Bagi banyak warga Tarumajaya, melanjutkan pendidikan ke jenjang perguruan tinggi kerap berhenti pada niat—terhalang jarak, waktu, dan biaya yang tak selalu sejalan dengan realitas hidup sehari-hari. Dari kegelisahan itulah, Universitas Terbuka meresmikan Sentra Layanan Universitas Terbuka (SALUT) Tarumajaya pada Senin (26/1/2026), sebagai ikhtiar menghadirkan akses pendidikan tinggi yang lebih dekat, inklusif, dan dapat dijangkau oleh seluruh lapisan masyarakat.
Peresmian SALUT Tarumajaya yang berlokasi di Ruko Harapan Mulya Regency, Desa Setiamulya, Kecamatan Tarumajaya, Kabupaten Bekasi, berlangsung dalam suasana sederhana namun sarat makna. Di tengah kondisi wilayah yang masih terdampak banjir, kegiatan tetap digelar dengan khidmat. Hal ini menjadi penanda bahwa komitmen menghadirkan pendidikan tidak berhenti oleh keterbatasan situasi, melainkan justru hadir sebagai jawaban atasnya.
Kepala SALUT Tarumajaya, M. Yusuf, S.Pd., MM, menyampaikan rasa syukur atas terlaksananya peresmian tersebut. “Walaupun hari ini kondisi di beberapa wilayah Tarumajaya masih terdampak banjir, kami tetap bersyukur kegiatan peresmian ini dapat terlaksana,” ujarnya. Menurut Yusuf, kehadiran SALUT diharapkan dapat menjadi jembatan bagi masyarakat yang selama ini kesulitan mengakses pendidikan tinggi, baik karena faktor geografis, keterbatasan waktu, maupun biaya. SALUT tidak hanya melayani administrasi, tetapi juga menjadi pusat informasi, pendampingan, dan konsultasi akademik bagi calon mahasiswa maupun mahasiswa Universitas Terbuka.
Sejalan dengan itu, Direktur Universitas Terbuka Jakarta, Ir. Edward Zubir, MM, menegaskan bahwa pembukaan SALUT Tarumajaya merupakan bagian dari komitmen UT untuk memperluas layanan pendidikan tinggi yang terbuka dan fleksibel. UT, kata dia, hadir untuk memastikan bahwa siapa pun—tanpa memandang latar belakang sosial, usia, atau kondisi ekonomi—memiliki kesempatan yang sama untuk mengenyam pendidikan berkualitas. Kehadiran sentra layanan di tingkat lokal menjadi penguat peran UT dalam mendekatkan sistem pendidikan jarak jauh kepada masyarakat.

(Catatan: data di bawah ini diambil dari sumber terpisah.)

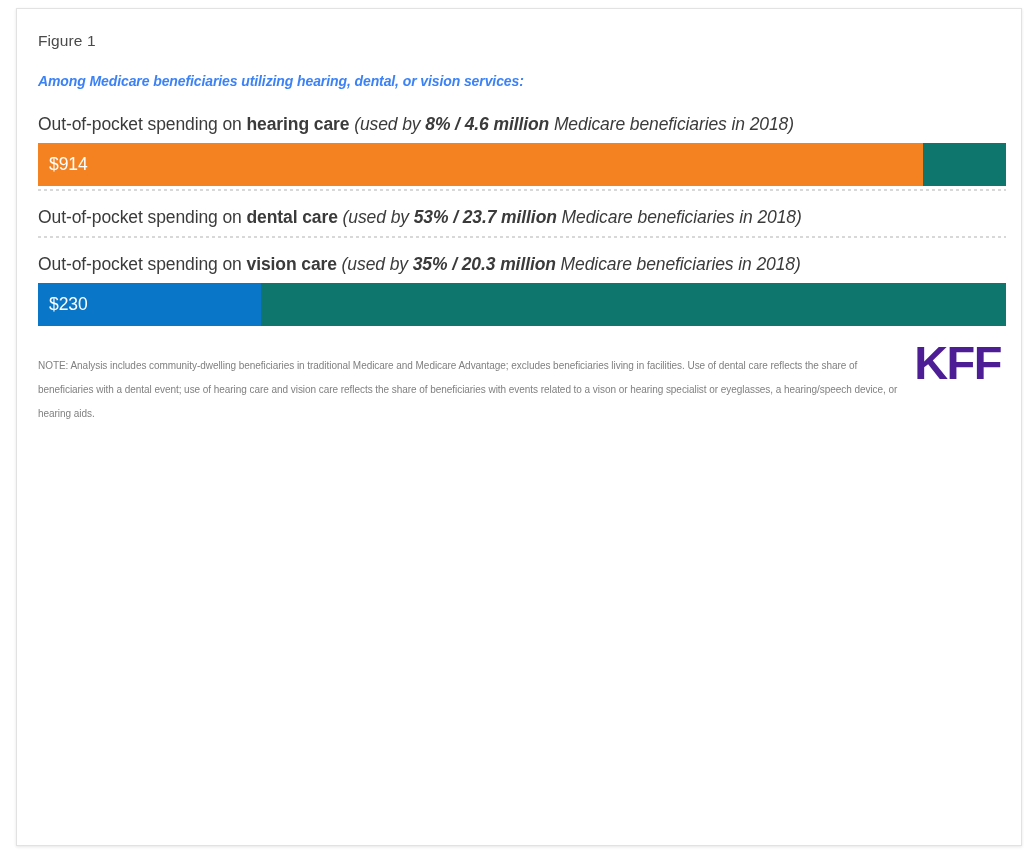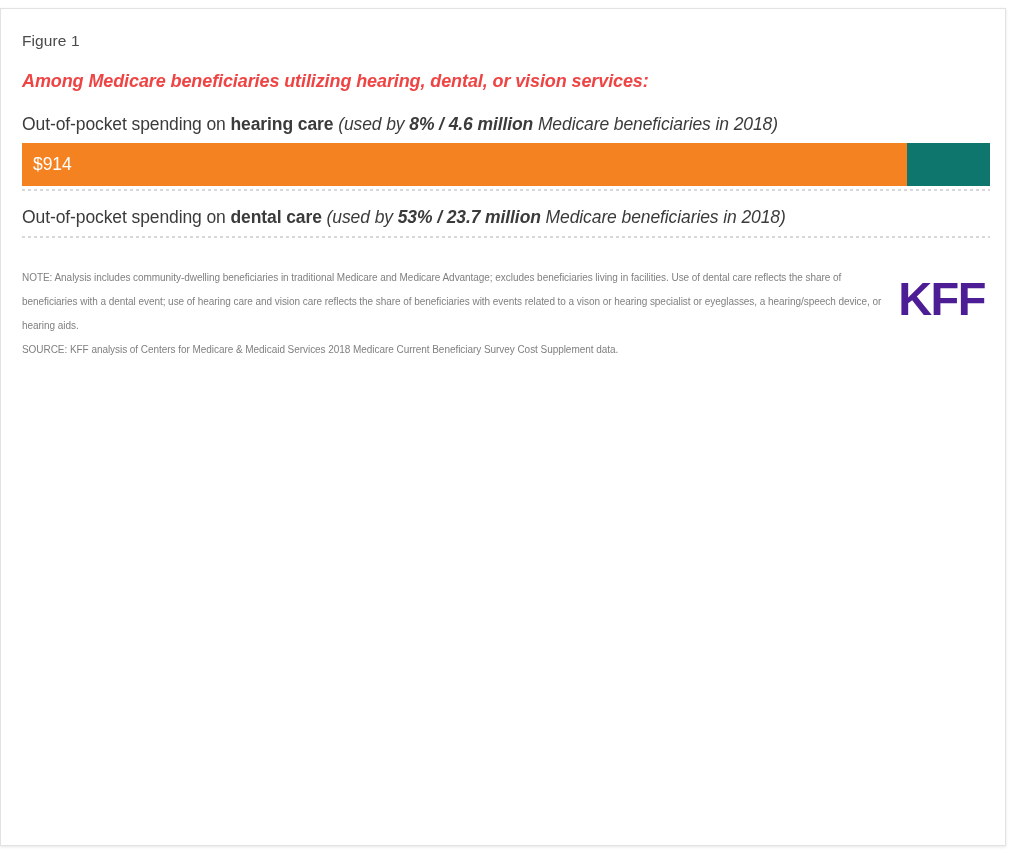"Figure 1" .card { left: 0 -> 16px }
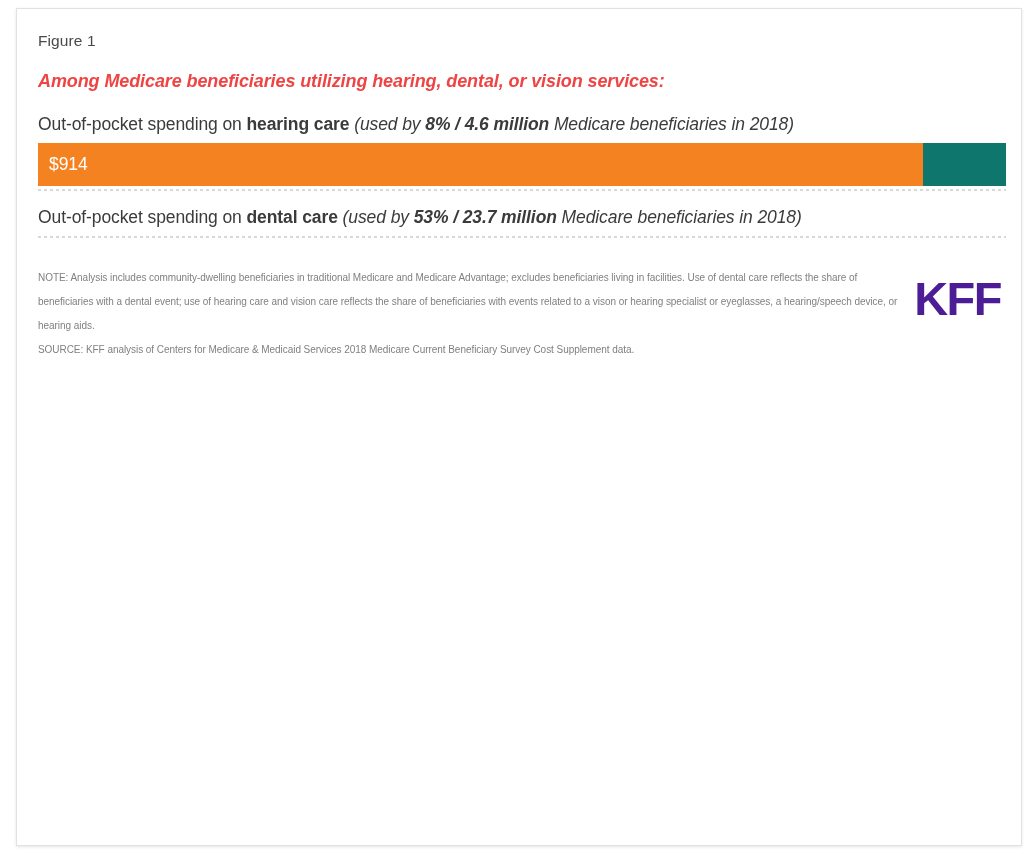"Among Medicare beneficiaries utilizing" .chart-subtitle { color: #ef4444 -> #3b82f6; font-size: 18px -> 14px }
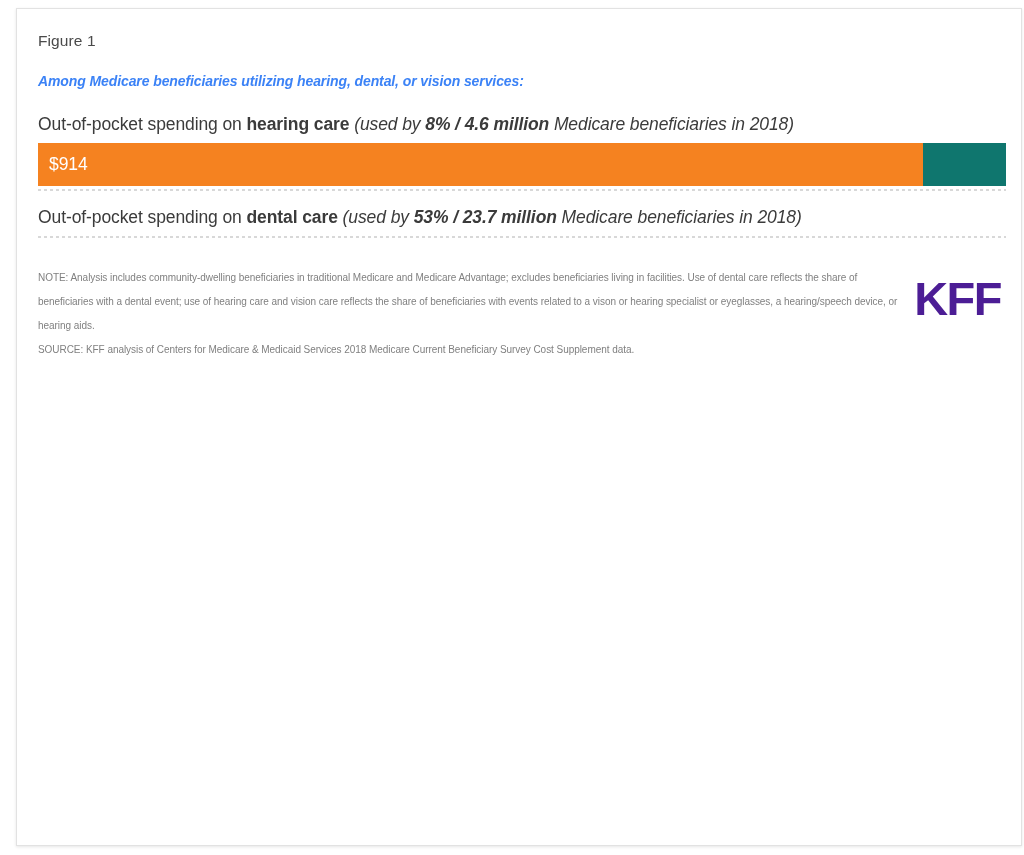"Out-of-pocket spending on vision care" div.bar-group { html: none -> <div> <div><span>Out-of-pocket spending on </span><span>vision care</span><span> (used by </span><span>35% / 20.3 million</span><span> Medicare beneficiaries in 2018)</span></div> <div> <div></div> <div>$230</div> </div> <div></div> </div> }
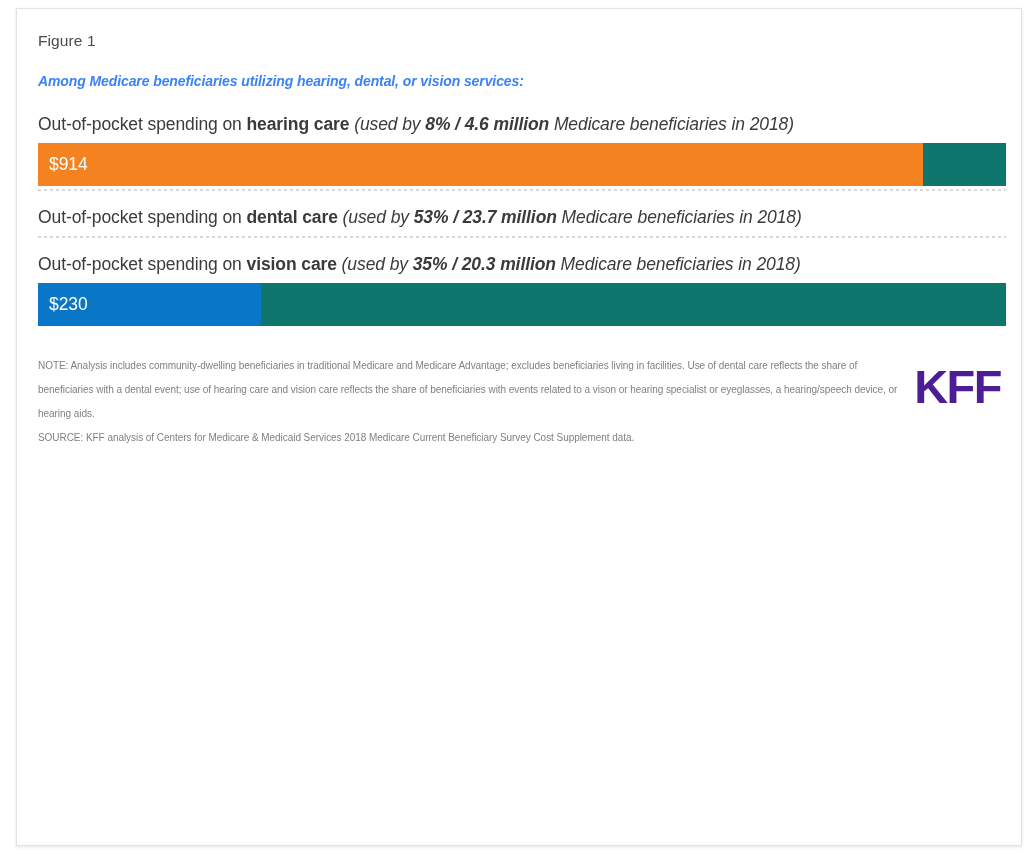"SOURCE: KFF analysis of Centers" div.source { html: <div>SOURCE: KFF analysis of Centers for Medicare &amp; Medicaid Services 2018 Medicare Current Beneficiary Survey Cost Supplement data.</div> -> none }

Dukungan juga datang dari Pemerintah Kabupaten Bekasi. Kepala Dinas Pendidikan Kabupaten Bekasi, Asep Pramana, S.Pd., menyambut baik kehadiran SALUT Tarumajaya dan berharap fasilitas ini mampu mendorong peningkatan angka partisipasi pendidikan tinggi di wilayah tersebut. Ia menilai, kolaborasi antara pemerintah daerah dan perguruan tinggi seperti Universitas Terbuka menjadi langkah strategis dalam menjawab tantangan pemerataan pendidikan.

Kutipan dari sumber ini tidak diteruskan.